Work item: Collect all lines from the listing that include the string "absolute".

----------

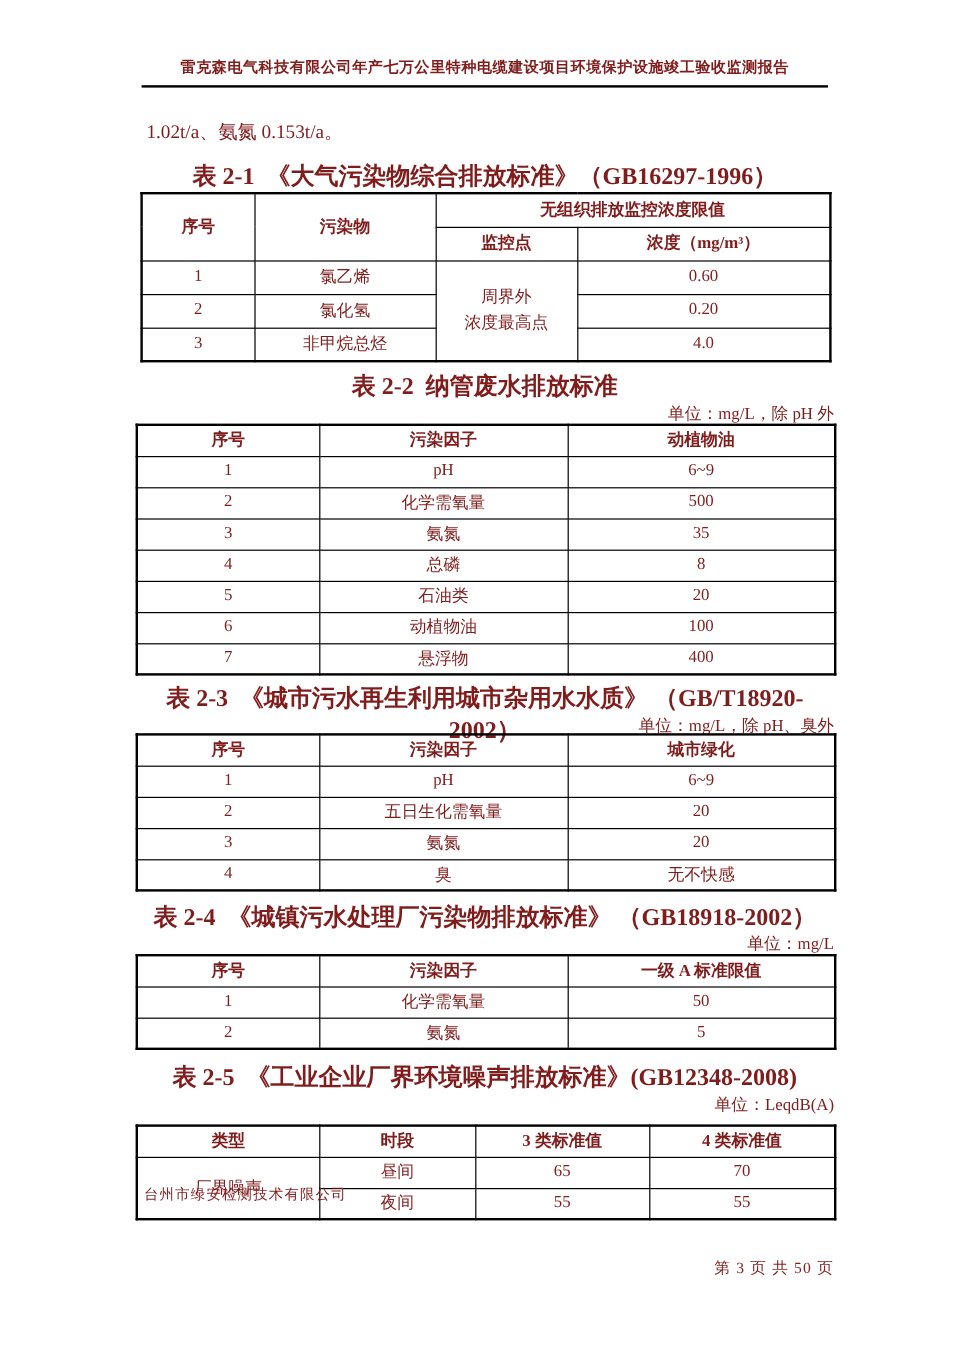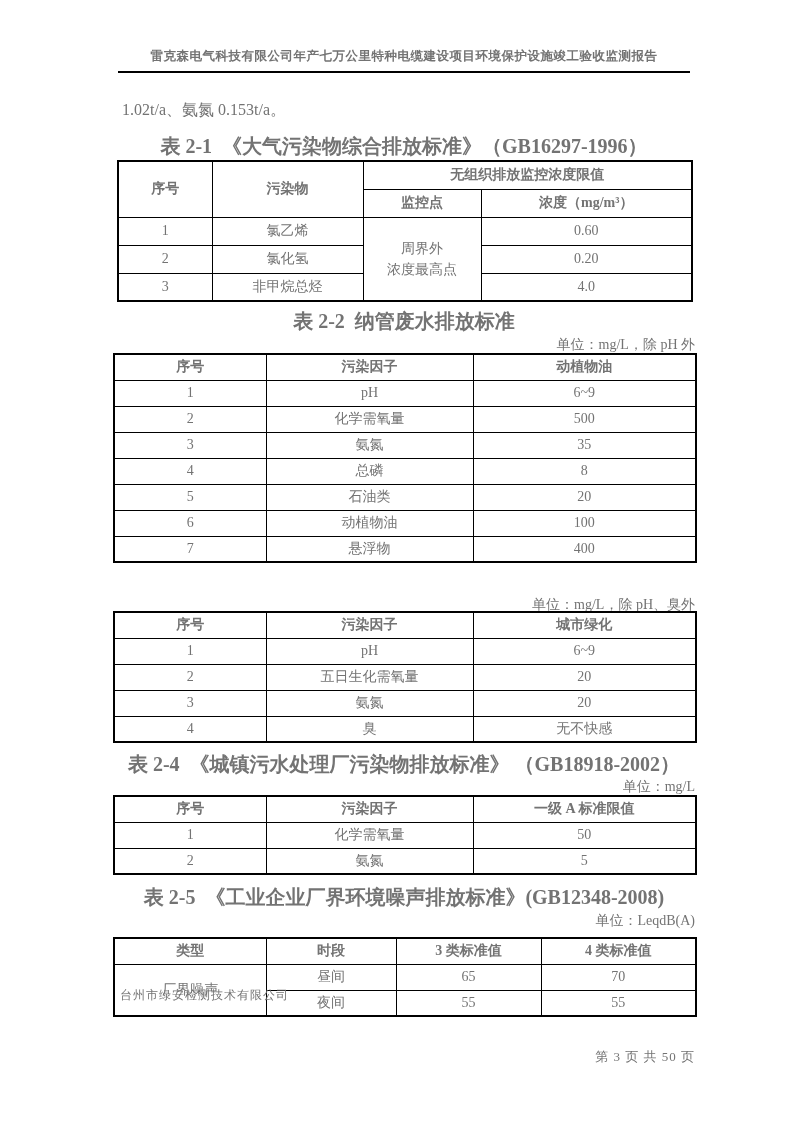--- a/index.html
+++ b/index.html
@@ -2,21 +2,21 @@
 <html><head>
 <meta charset="utf-8">
 <style>
   html,body{margin:0;padding:0;background:#e8e8e8;}
   .page{
     position:relative;
     width:800px;height:1131px;
     margin:0 auto;
     background:#ffffff;
     font-family:"Liberation Serif","DejaVu Serif",serif;
-    color:#737373;
+    color:#7f1d1d;
     overflow:hidden;
   }
   .doc-header{
     position:absolute;top:48px;left:118px;width:572px;
     text-align:center;
     font-size:12.5px;font-weight:bold;letter-spacing:0.5px;
     padding-bottom:6px;
     border-bottom:2px solid #000;
     white-space:nowrap;
   }
@@ -166,20 +166,21 @@
         <td>100</td>
       </tr>
       <tr>
         <td>7</td>
         <td>悬浮物</td>
         <td>400</td>
       </tr>
     </tbody>
   </table>
 
+  <div class="tbl-title title-3">表 2-3  《城市污水再生利用城市杂用水水质》 （GB/T18920-2002）</div>
   <div class="unit-line unit-3">单位：mg/L，除 pH、臭外</div>
   <table class="tbl t3">
     <colgroup>
         <col style="width:152px">
         <col style="width:207px">
         <col style="width:223px">
       </colgroup>
     <tbody>
       <tr>
         <th>序号</th>

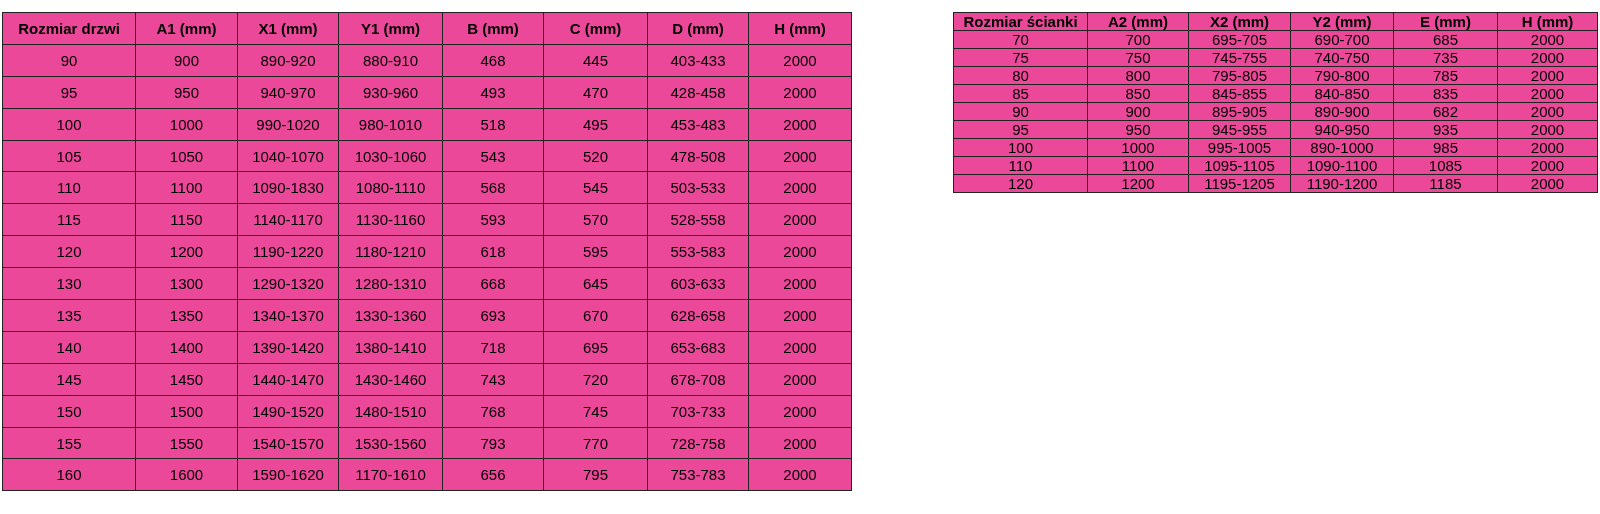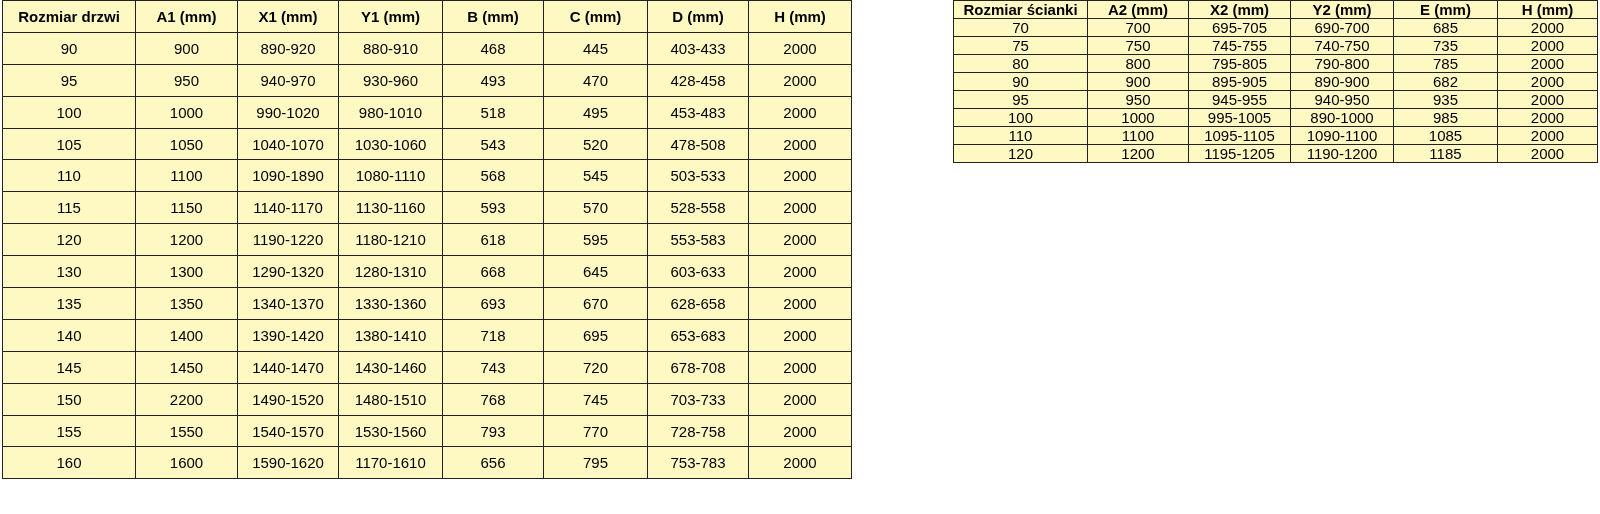--- a/index.html
+++ b/index.html
@@ -11,22 +11,22 @@
     height: 514px;
     background: #ffffff;
     font-family: "Liberation Sans", sans-serif;
     position: relative;
     overflow: hidden;
   }
   table.dim-table {
     border-collapse: collapse;
     table-layout: fixed;
     position: absolute;
-    top: 0;
-    background: #fef9c3;
+    top: 12px;
+    background: #ec4899;
   }
   #door-table {
     left: 2px;
     width: 849px;
   }
   #wall-table {
     left: 953px;
     width: 644px;
   }
   .dim-table th,
@@ -111,21 +111,21 @@
           <td>1040-1070</td>
           <td>1030-1060</td>
           <td>543</td>
           <td>520</td>
           <td>478-508</td>
           <td>2000</td>
         </tr>
         <tr>
           <td>110</td>
           <td>1100</td>
-          <td>1090-1890</td>
+          <td>1090-1830</td>
           <td>1080-1110</td>
           <td>568</td>
           <td>545</td>
           <td>503-533</td>
           <td>2000</td>
         </tr>
         <tr>
           <td>115</td>
           <td>1150</td>
           <td>1140-1170</td>
@@ -180,21 +180,21 @@
           <td>1450</td>
           <td>1440-1470</td>
           <td>1430-1460</td>
           <td>743</td>
           <td>720</td>
           <td>678-708</td>
           <td>2000</td>
         </tr>
         <tr>
           <td>150</td>
-          <td>2200</td>
+          <td>1500</td>
           <td>1490-1520</td>
           <td>1480-1510</td>
           <td>768</td>
           <td>745</td>
           <td>703-733</td>
           <td>2000</td>
         </tr>
         <tr>
           <td>155</td>
           <td>1550</td>
@@ -256,20 +256,28 @@
         </tr>
         <tr>
           <td>80</td>
           <td>800</td>
           <td>795-805</td>
           <td>790-800</td>
           <td>785</td>
           <td>2000</td>
         </tr>
         <tr>
+          <td>85</td>
+          <td>850</td>
+          <td>845-855</td>
+          <td>840-850</td>
+          <td>835</td>
+          <td>2000</td>
+        </tr>
+        <tr>
           <td>90</td>
           <td>900</td>
           <td>895-905</td>
           <td>890-900</td>
           <td>682</td>
           <td>2000</td>
         </tr>
         <tr>
           <td>95</td>
           <td>950</td>

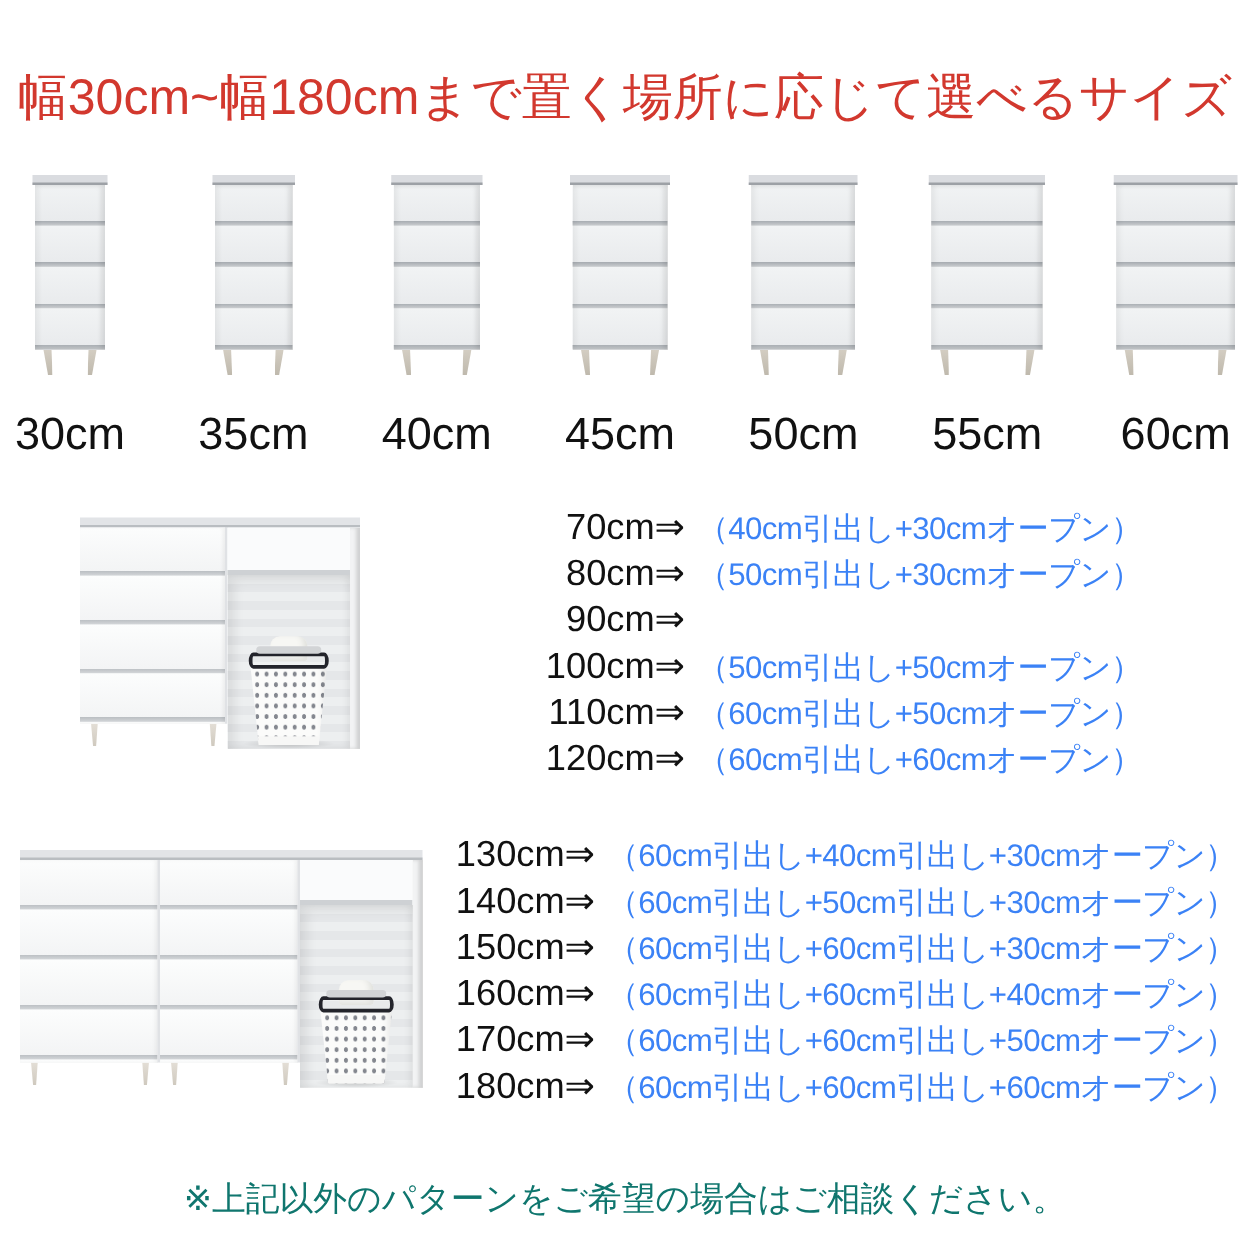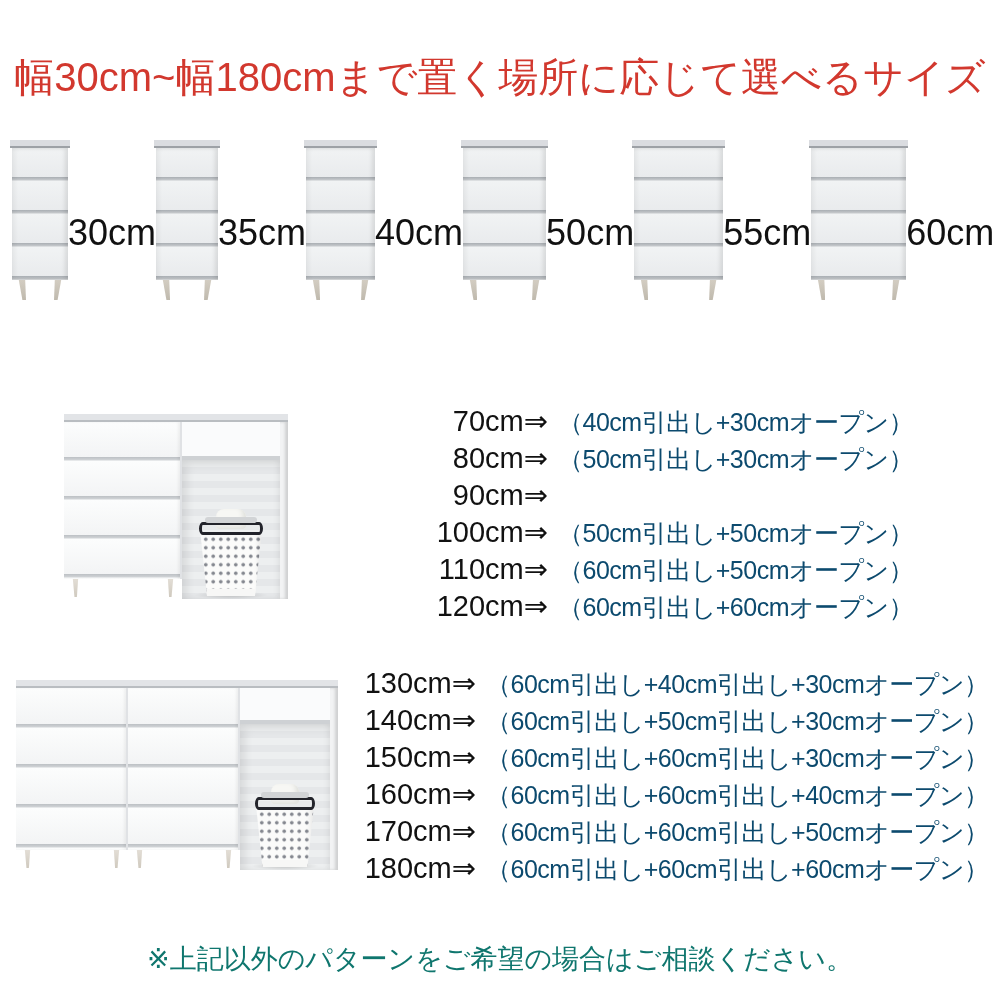--- a/index.html
+++ b/index.html
@@ -14,21 +14,21 @@
   .title {
     position:absolute; top:50px; left:0; right:0;
     text-align:center; font-size:40px; font-weight:500;
     color:#d2382e; letter-spacing:0px; white-space:nowrap;
   }
   
   .single-row {
     position:absolute; top:140px; left:12px; right:12px;
     display:flex; justify-content:space-between; align-items:flex-start;
   }
-  .size-col { display:flex; flex-direction:row; align-items:center; }
+  .size-col { display:flex; flex-direction:column; align-items:center; }
   .size-label { margin-top:24px; font-size:36px; color:#111; white-space:nowrap; }
   .cabinet { position:relative; }
   .cab-top {
     height:8px; margin:0 -2px; background:#dadce0;
     border-bottom:2px solid #9da1a6;
   }
   .cab-body {
     height:132px;
     background-image:
       repeating-linear-gradient(180deg,
@@ -116,21 +116,21 @@
     box-shadow: inset 0 -7px 0 0 #f7f7f6, inset -4px 0 5px rgba(0,0,0,.07);
   }
   
   .combo-list { position:absolute; }
   .list2 { left:398px; top:404px; width:560px; }
   .list3 { left:344px; top:666px; width:652px; }
   .combo-row { display:flex; align-items:baseline; height:37px; white-space:nowrap; }
   .size-cell { font-size:29px; color:#111; text-align:right; }
   .list2 .size-cell { width:150px; }
   .list3 .size-cell { width:132px; }
-  .detail-cell { font-size:25px; color:#0c4a6e; margin-left:10px; letter-spacing:-0.5px; }
+  .detail-cell { font-size:25px; color:#3b82f6; margin-left:10px; letter-spacing:-0.5px; }
   
   .footnote {
     position:absolute; top:941px; left:0; right:0;
     text-align:center; font-size:27px; color:#0f766e; white-space:nowrap;
   }
 </style>
 </head>
 <body>
 
 <div class="page">
@@ -154,20 +154,28 @@
       </div>
       <div class="size-label">35cm</div>
     </div>
     <div class="size-col">
       <div class="cabinet w2">
         <div class="cab-top"></div>
         <div class="cab-body"></div>
         <div class="cab-legs"></div>
       </div>
       <div class="size-label">40cm</div>
+    </div>
+    <div class="size-col">
+      <div class="cabinet w3">
+        <div class="cab-top"></div>
+        <div class="cab-body"></div>
+        <div class="cab-legs"></div>
+      </div>
+      <div class="size-label">45cm</div>
     </div>
     <div class="size-col">
       <div class="cabinet w4">
         <div class="cab-top"></div>
         <div class="cab-body"></div>
         <div class="cab-legs"></div>
       </div>
       <div class="size-label">50cm</div>
     </div>
     <div class="size-col">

----------

Result of this exercise:
     position:absolute;top:48px;left:118px;width:572px;
     position: absolute;
     position:absolute; top:50px; left:0; right:0;
     position:absolute; top:140px; left:12px; right:12px;
   .combo-list { position:absolute; }
     position:absolute; top:941px; left:0; right:0;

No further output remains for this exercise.